━━━━━ Materials provided ━━━━━
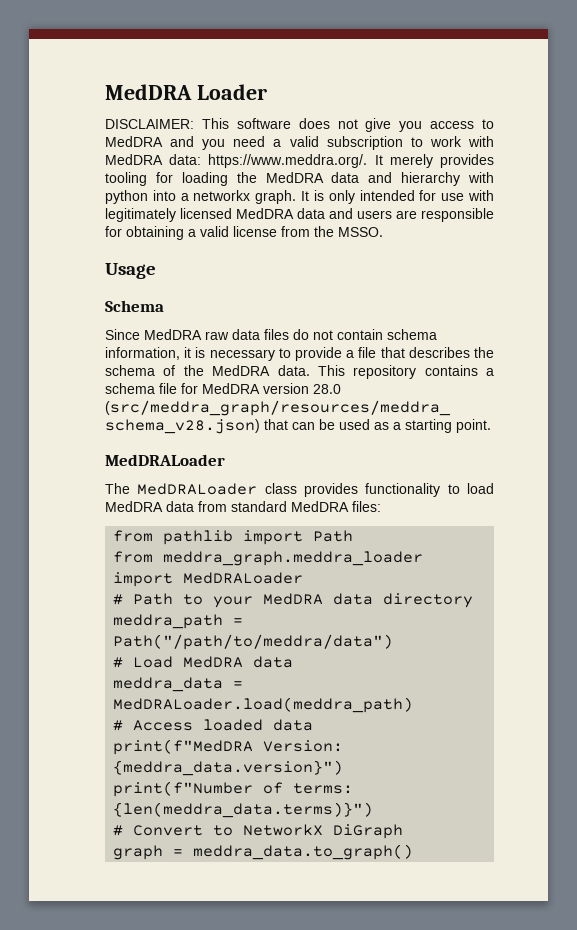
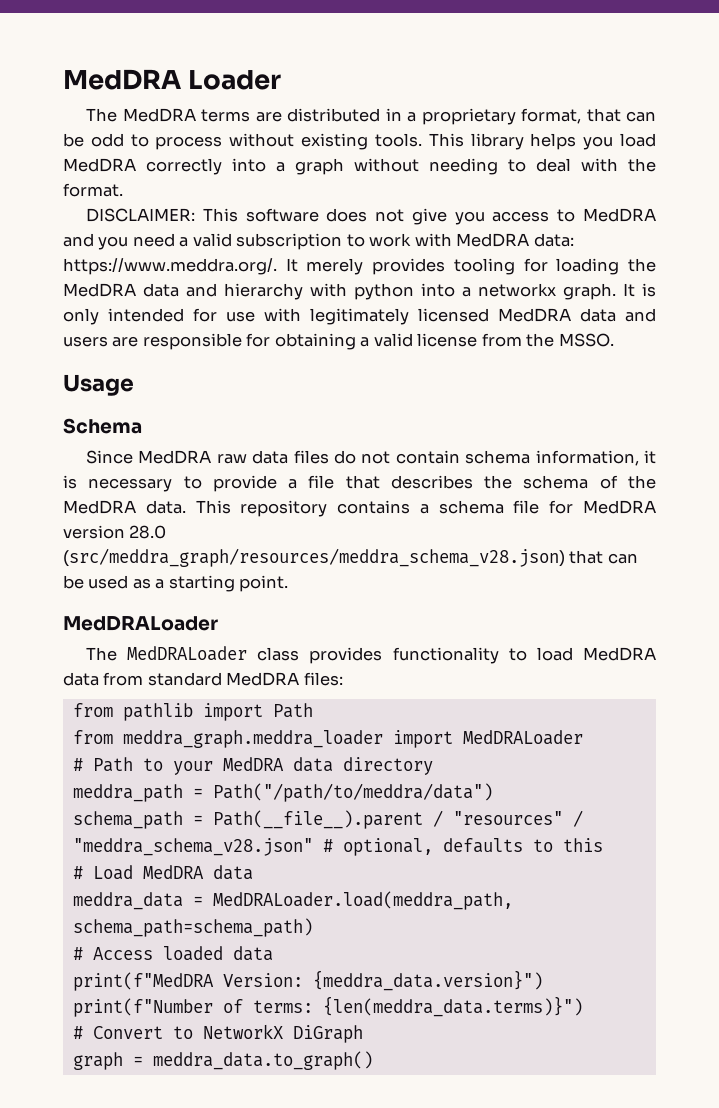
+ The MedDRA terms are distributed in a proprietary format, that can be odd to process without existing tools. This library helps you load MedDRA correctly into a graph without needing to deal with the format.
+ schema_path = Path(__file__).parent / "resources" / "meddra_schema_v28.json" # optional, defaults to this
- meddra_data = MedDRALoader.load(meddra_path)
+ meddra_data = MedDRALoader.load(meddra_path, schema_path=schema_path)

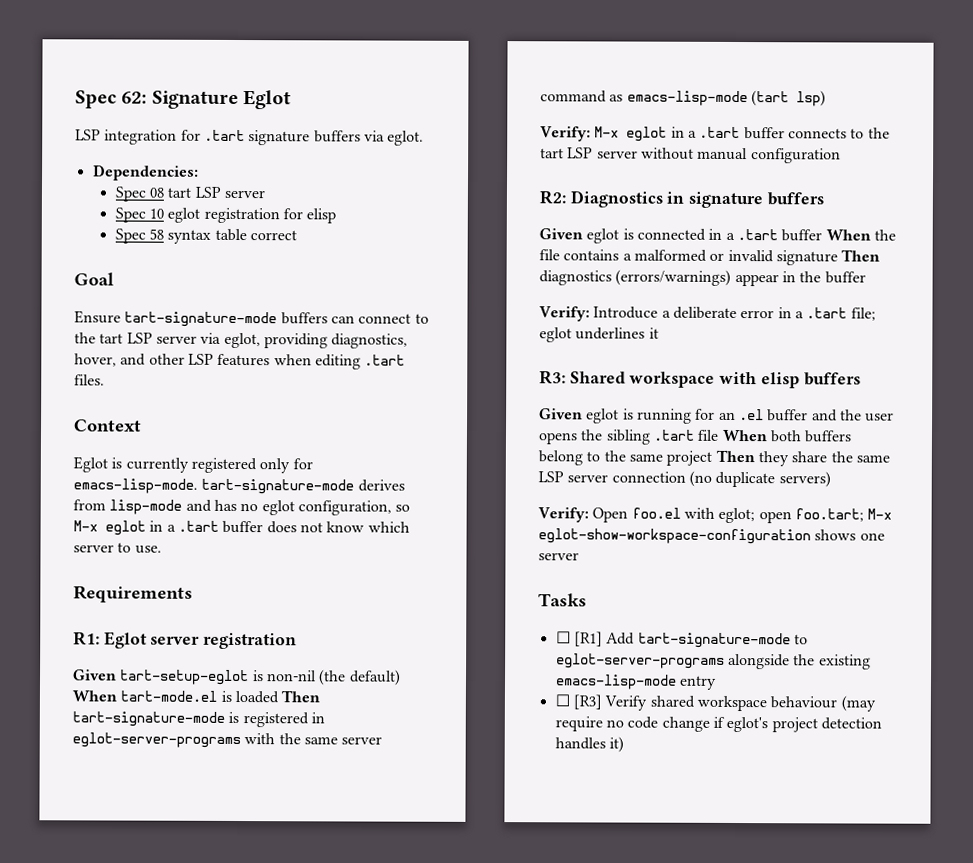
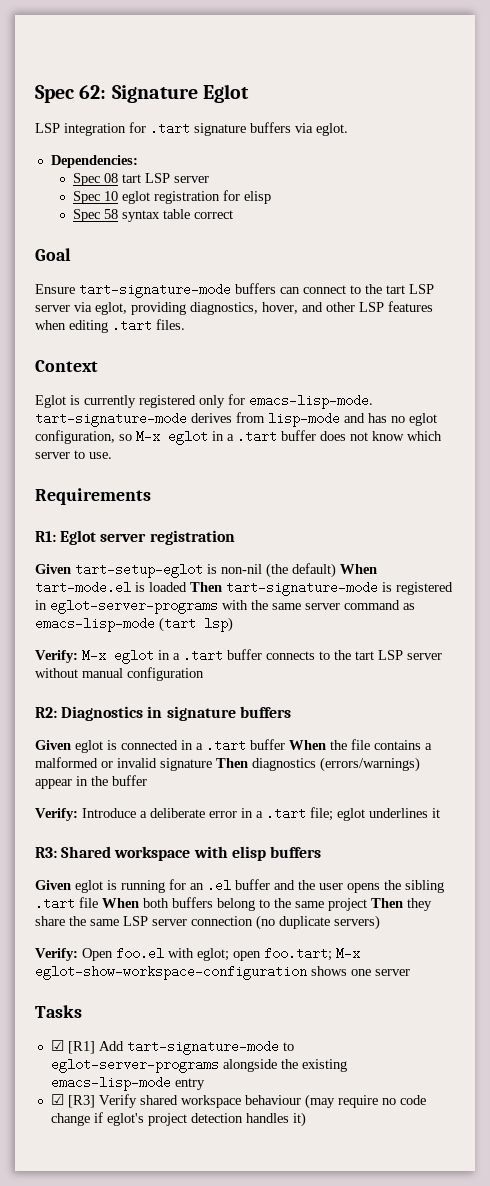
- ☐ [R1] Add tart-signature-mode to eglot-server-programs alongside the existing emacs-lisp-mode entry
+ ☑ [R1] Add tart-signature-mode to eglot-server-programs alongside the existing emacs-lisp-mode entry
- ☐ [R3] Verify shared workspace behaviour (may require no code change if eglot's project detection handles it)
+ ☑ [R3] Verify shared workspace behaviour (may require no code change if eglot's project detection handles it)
━━━━━
What you are asked to do >> The answer is the line holding "- ☐ [R1] Add" and all the lines after it through the end of the records, repeated exactly.

Task response >>
- ☐ [R1] Add tart-signature-mode to eglot-server-programs alongside the existing emacs-lisp-mode entry
+ ☑ [R1] Add tart-signature-mode to eglot-server-programs alongside the existing emacs-lisp-mode entry
- ☐ [R3] Verify shared workspace behaviour (may require no code change if eglot's project detection handles it)
+ ☑ [R3] Verify shared workspace behaviour (may require no code change if eglot's project detection handles it)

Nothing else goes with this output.